───── Data for this task

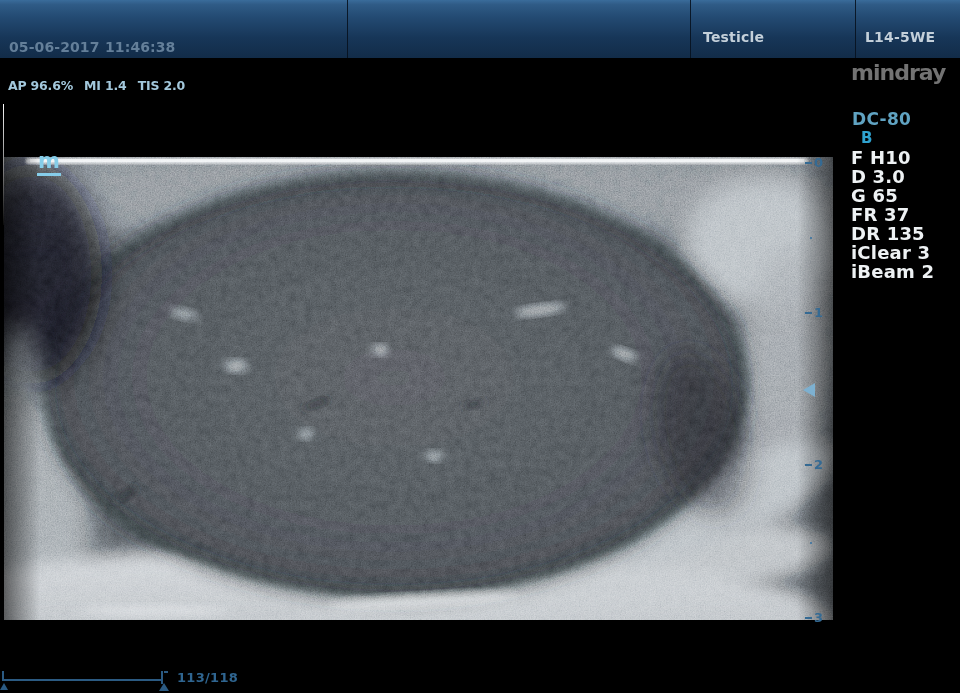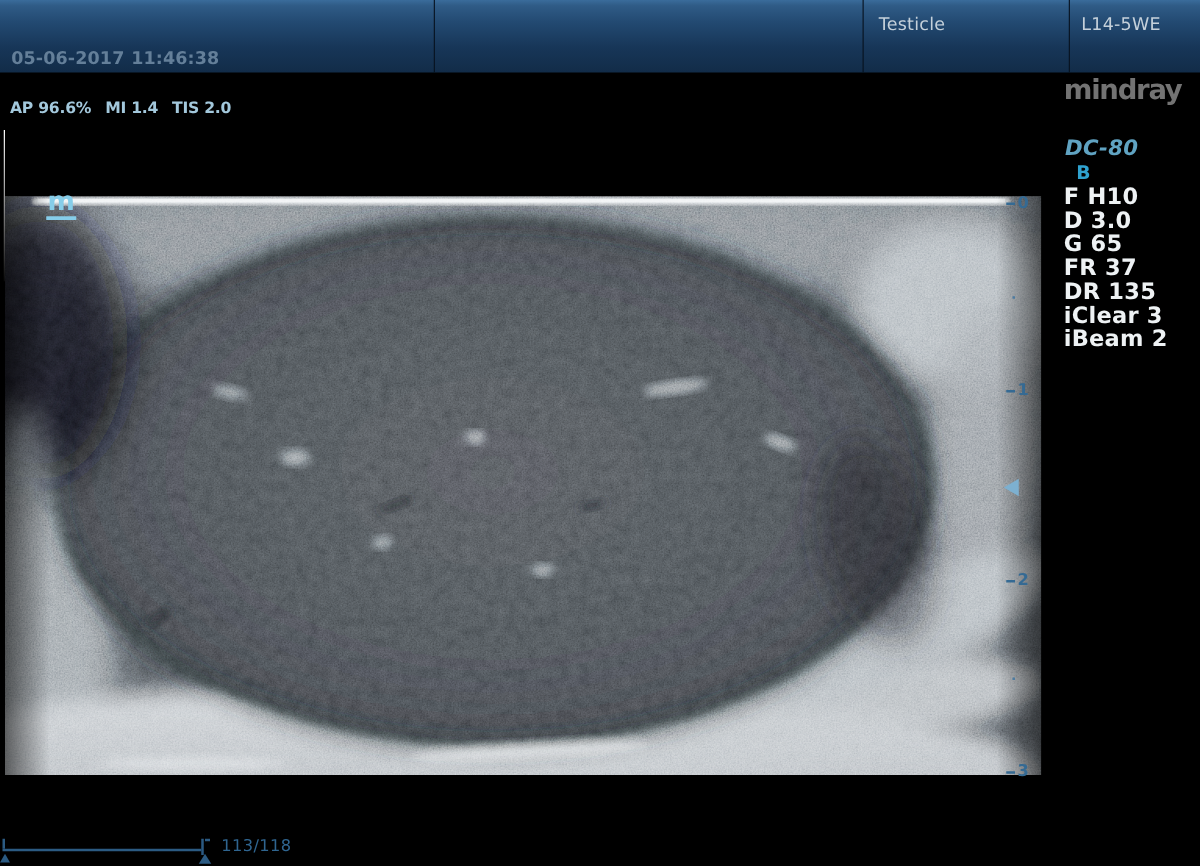--- a/index.html
+++ b/index.html
@@ -11,7 +11,7 @@
   #header{left:0;top:0;width:960px;height:58px;
     background:linear-gradient(180deg,#3a6c9b 0%,#2f5b86 8%,#234a72 30%,#173658 65%,#122c48 100%);}
   .hdiv{top:0;width:1px;height:58px;background:rgba(7,18,31,.9);}
-  .hrow1{top:12px;font-size:14px;font-weight:normal;color:#c4d0da;letter-spacing:.2px;}
+  .hrow1{top:29px;font-size:14px;font-weight:bold;color:#c4d0da;letter-spacing:.2px;}
   .hrow2{top:39px;font-size:14px;font-weight:bold;color:#647f99;letter-spacing:.1px;}
 
   

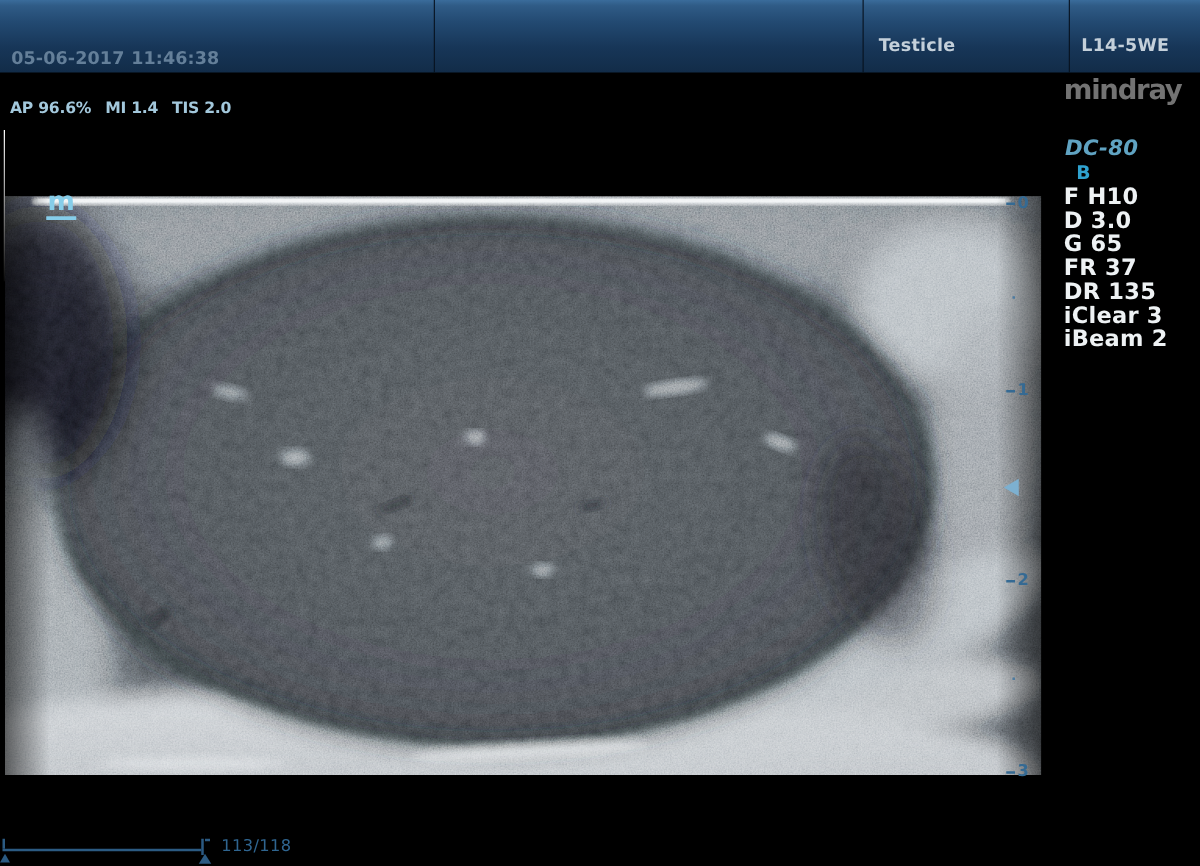--- a/index.html
+++ b/index.html
@@ -38,7 +38,7 @@
 
   
   #logo{left:851px;top:60px;font-size:22px;font-weight:bold;color:#737373;letter-spacing:-1px;}
-  #model{left:852px;top:109px;font-size:17px;font-weight:bold;color:#60a3c2;letter-spacing:.3px;font-style:italic;}
+  #model{left:852px;top:109px;font-size:17px;font-weight:bold;color:#60a3c2;letter-spacing:.3px;}
   #mode-b{left:861px;top:129px;font-size:15px;font-weight:bold;color:#2fa2cf;}
   #params{left:851px;top:148px;font-size:18px;font-weight:bold;color:#eef2f4;
     line-height:19px;letter-spacing:.2px;}

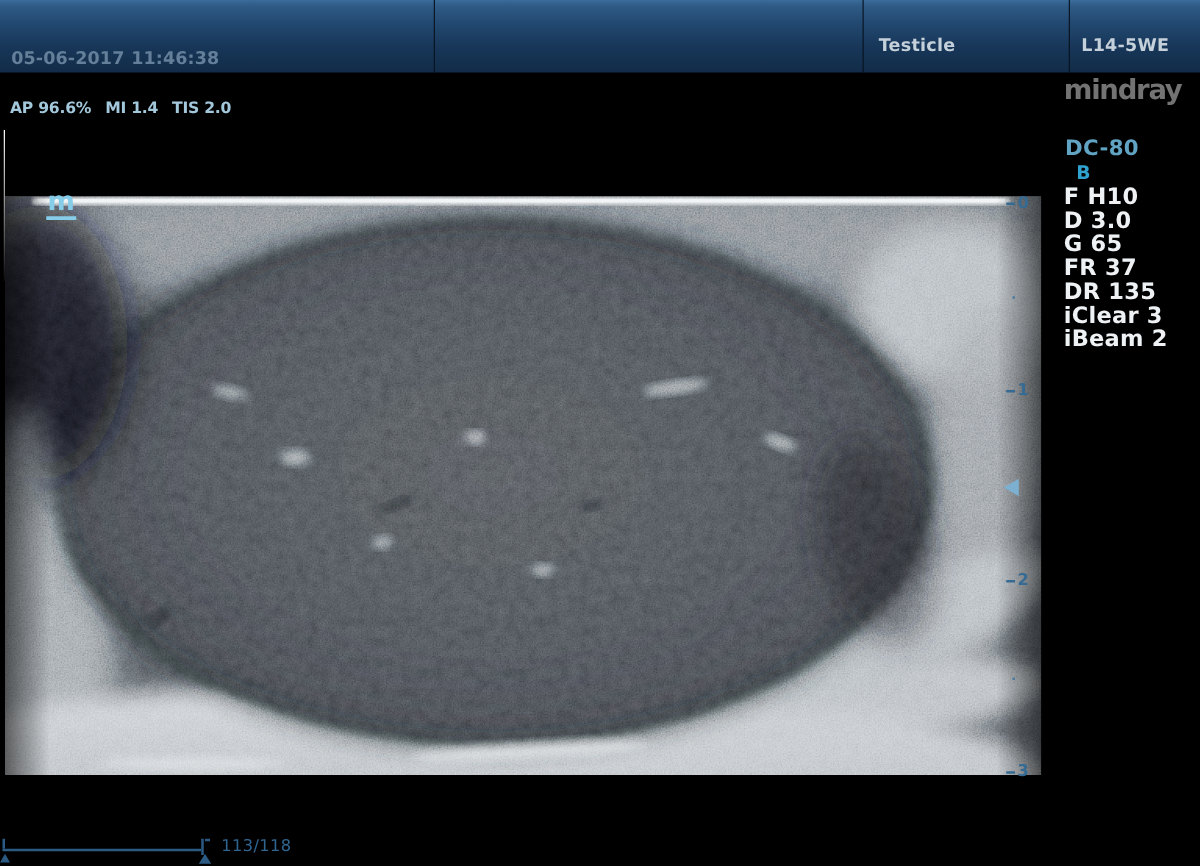--- a/index.html
+++ b/index.html
@@ -53,7 +53,7 @@
   #cine-handle-tick{left:164px;top:671px;width:4px;height:2px;}
   #cine-handle-tri{left:159px;top:683px;width:0;height:0;
     border-left:5px solid transparent;border-right:5px solid transparent;border-bottom:8px solid #2b5a82;}
-  #frame-counter{left:177px;top:670px;font-size:13px;font-weight:normal;color:#2f6590;letter-spacing:.3px;}
+  #frame-counter{left:177px;top:670px;font-size:13px;font-weight:bold;color:#2f6590;letter-spacing:.3px;}
 </style>
 </head>
 <body>

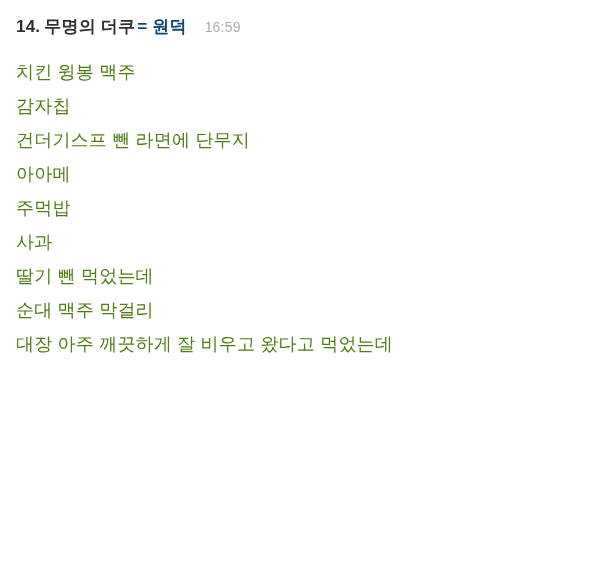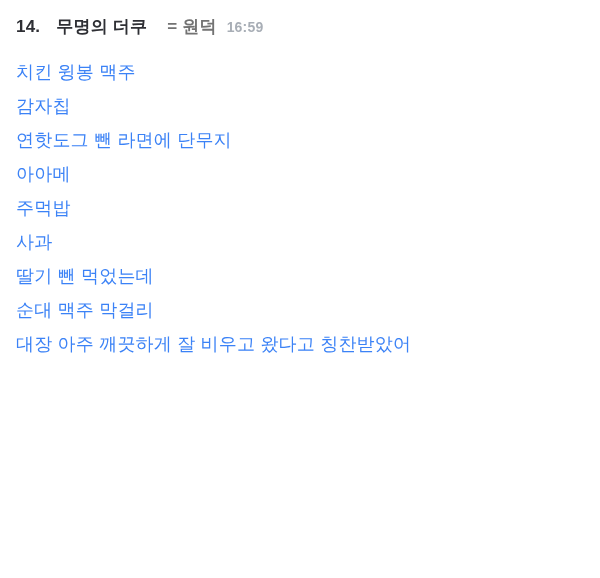--- a/index.html
+++ b/index.html
@@ -27,7 +27,7 @@
     white-space: nowrap;
   }
   .comment-number {
-    margin-right: 16px;
+    margin-right: 4px;
   }
   .author-badge {
     color: #737373;

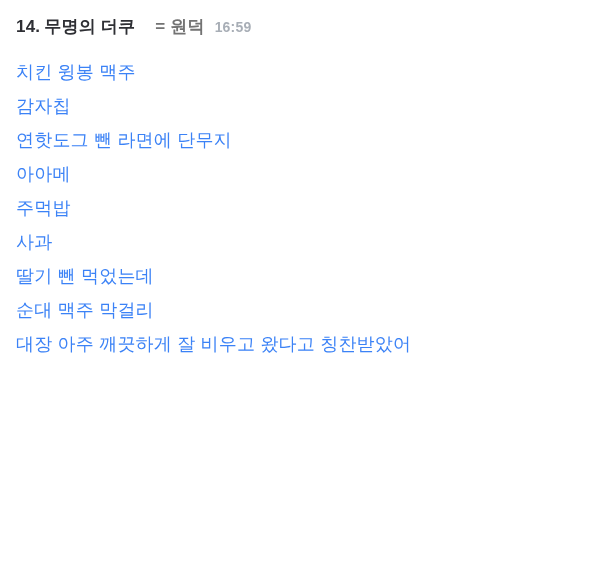--- a/index.html
+++ b/index.html
@@ -30,8 +30,8 @@
     margin-right: 4px;
   }
   .author-badge {
-    color: #737373;
-    margin-left: 20px;
+    color: #0c4a6e;
+    margin-left: 2px;
   }
   .comment-time {
     color: #a8aeb6;

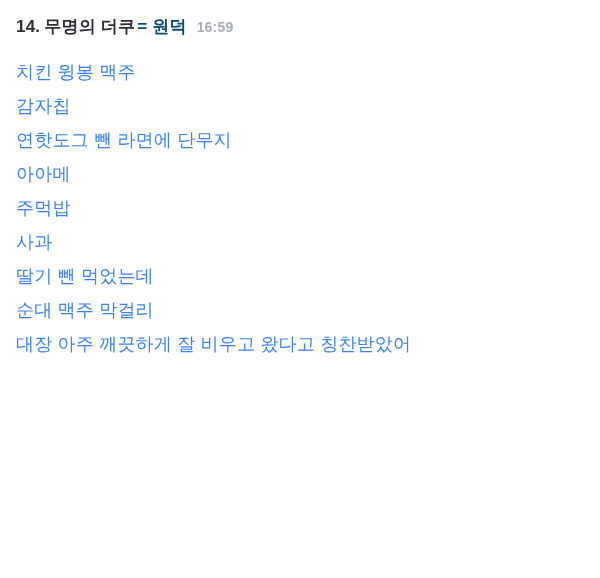--- a/index.html
+++ b/index.html
@@ -36,8 +36,8 @@
   .comment-time {
     color: #a8aeb6;
     font-size: 14px;
-    font-weight: 700;
-    margin-left: 10px;
+    font-weight: 400;
+    margin-left: 18px;
   }
   .comment-body {
     margin-top: 17px;

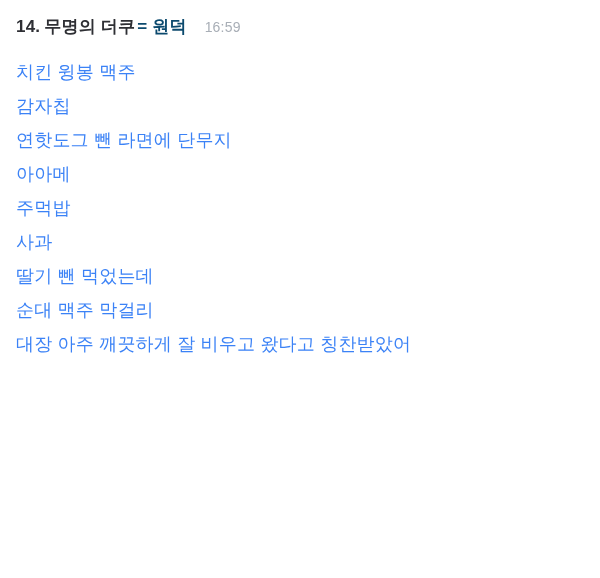--- a/index.html
+++ b/index.html
@@ -43,7 +43,7 @@
     margin-top: 17px;
     font-size: 18px;
     font-weight: 400;
-    color: #3b82f6;
+    color: #4d7c0f;
     letter-spacing: 0.2px;
   }
   .comment-line {

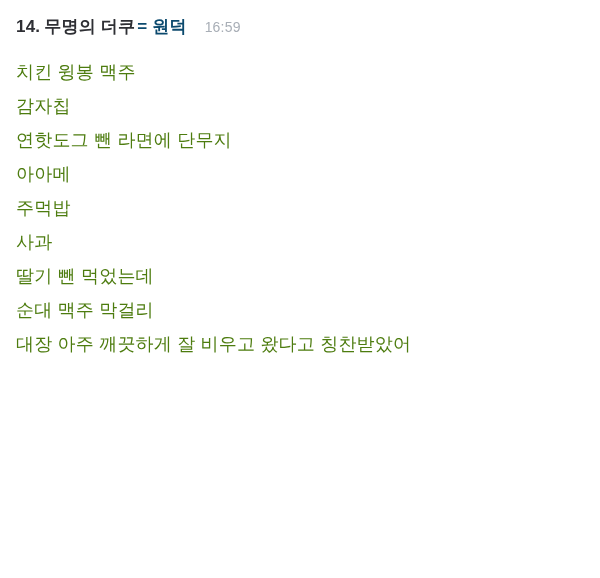--- a/index.html
+++ b/index.html
@@ -65,7 +65,7 @@
     <div class="comment-body">
       <div class="comment-line">치킨 윙봉 맥주</div>
       <div class="comment-line">감자칩</div>
-      <div class="comment-line">연핫도그 뺀 라면에 단무지</div>
+      <div class="comment-line">건더기스프 뺀 라면에 단무지</div>
       <div class="comment-line">아아메</div>
       <div class="comment-line">주먹밥</div>
       <div class="comment-line">사과</div>

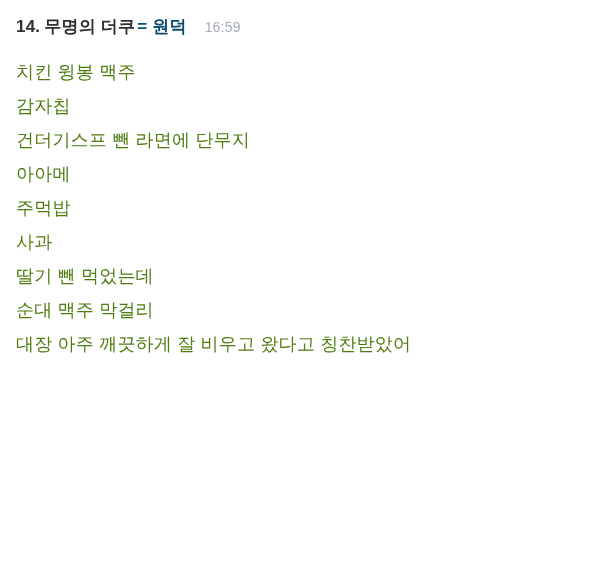--- a/index.html
+++ b/index.html
@@ -71,7 +71,7 @@
       <div class="comment-line">사과</div>
       <div class="comment-line">딸기 뺀 먹었는데</div>
       <div class="comment-line">순대 맥주 막걸리</div>
-      <div class="comment-line">대장 아주 깨끗하게 잘 비우고 왔다고 칭찬받았어</div>
+      <div class="comment-line">대장 아주 깨끗하게 잘 비우고 왔다고 먹었는데</div>
     </div>
 
   </div>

──────────

▸ **Aim of the exercise**
Word for word, retype the material above without its pictures.

▸ **Your response**
--- a/index.html
+++ b/index.html
@@ -11,7 +11,7 @@
   #header{left:0;top:0;width:960px;height:58px;
     background:linear-gradient(180deg,#3a6c9b 0%,#2f5b86 8%,#234a72 30%,#173658 65%,#122c48 100%);}
   .hdiv{top:0;width:1px;height:58px;background:rgba(7,18,31,.9);}
-  .hrow1{top:12px;font-size:14px;font-weight:normal;color:#c4d0da;letter-spacing:.2px;}
+  .hrow1{top:29px;font-size:14px;font-weight:bold;color:#c4d0da;letter-spacing:.2px;}
   .hrow2{top:39px;font-size:14px;font-weight:bold;color:#647f99;letter-spacing:.1px;}
 
   

--- a/index.html
+++ b/index.html
@@ -38,7 +38,7 @@
 
   
   #logo{left:851px;top:60px;font-size:22px;font-weight:bold;color:#737373;letter-spacing:-1px;}
-  #model{left:852px;top:109px;font-size:17px;font-weight:bold;color:#60a3c2;letter-spacing:.3px;font-style:italic;}
+  #model{left:852px;top:109px;font-size:17px;font-weight:bold;color:#60a3c2;letter-spacing:.3px;}
   #mode-b{left:861px;top:129px;font-size:15px;font-weight:bold;color:#2fa2cf;}
   #params{left:851px;top:148px;font-size:18px;font-weight:bold;color:#eef2f4;
     line-height:19px;letter-spacing:.2px;}

--- a/index.html
+++ b/index.html
@@ -53,7 +53,7 @@
   #cine-handle-tick{left:164px;top:671px;width:4px;height:2px;}
   #cine-handle-tri{left:159px;top:683px;width:0;height:0;
     border-left:5px solid transparent;border-right:5px solid transparent;border-bottom:8px solid #2b5a82;}
-  #frame-counter{left:177px;top:670px;font-size:13px;font-weight:normal;color:#2f6590;letter-spacing:.3px;}
+  #frame-counter{left:177px;top:670px;font-size:13px;font-weight:bold;color:#2f6590;letter-spacing:.3px;}
 </style>
 </head>
 <body>

--- a/index.html
+++ b/index.html
@@ -27,7 +27,7 @@
     white-space: nowrap;
   }
   .comment-number {
-    margin-right: 16px;
+    margin-right: 4px;
   }
   .author-badge {
     color: #737373;

--- a/index.html
+++ b/index.html
@@ -30,8 +30,8 @@
     margin-right: 4px;
   }
   .author-badge {
-    color: #737373;
-    margin-left: 20px;
+    color: #0c4a6e;
+    margin-left: 2px;
   }
   .comment-time {
     color: #a8aeb6;

--- a/index.html
+++ b/index.html
@@ -36,8 +36,8 @@
   .comment-time {
     color: #a8aeb6;
     font-size: 14px;
-    font-weight: 700;
-    margin-left: 10px;
+    font-weight: 400;
+    margin-left: 18px;
   }
   .comment-body {
     margin-top: 17px;

--- a/index.html
+++ b/index.html
@@ -43,7 +43,7 @@
     margin-top: 17px;
     font-size: 18px;
     font-weight: 400;
-    color: #3b82f6;
+    color: #4d7c0f;
     letter-spacing: 0.2px;
   }
   .comment-line {

--- a/index.html
+++ b/index.html
@@ -65,7 +65,7 @@
     <div class="comment-body">
       <div class="comment-line">치킨 윙봉 맥주</div>
       <div class="comment-line">감자칩</div>
-      <div class="comment-line">연핫도그 뺀 라면에 단무지</div>
+      <div class="comment-line">건더기스프 뺀 라면에 단무지</div>
       <div class="comment-line">아아메</div>
       <div class="comment-line">주먹밥</div>
       <div class="comment-line">사과</div>

--- a/index.html
+++ b/index.html
@@ -71,7 +71,7 @@
       <div class="comment-line">사과</div>
       <div class="comment-line">딸기 뺀 먹었는데</div>
       <div class="comment-line">순대 맥주 막걸리</div>
-      <div class="comment-line">대장 아주 깨끗하게 잘 비우고 왔다고 칭찬받았어</div>
+      <div class="comment-line">대장 아주 깨끗하게 잘 비우고 왔다고 먹었는데</div>
     </div>
 
   </div>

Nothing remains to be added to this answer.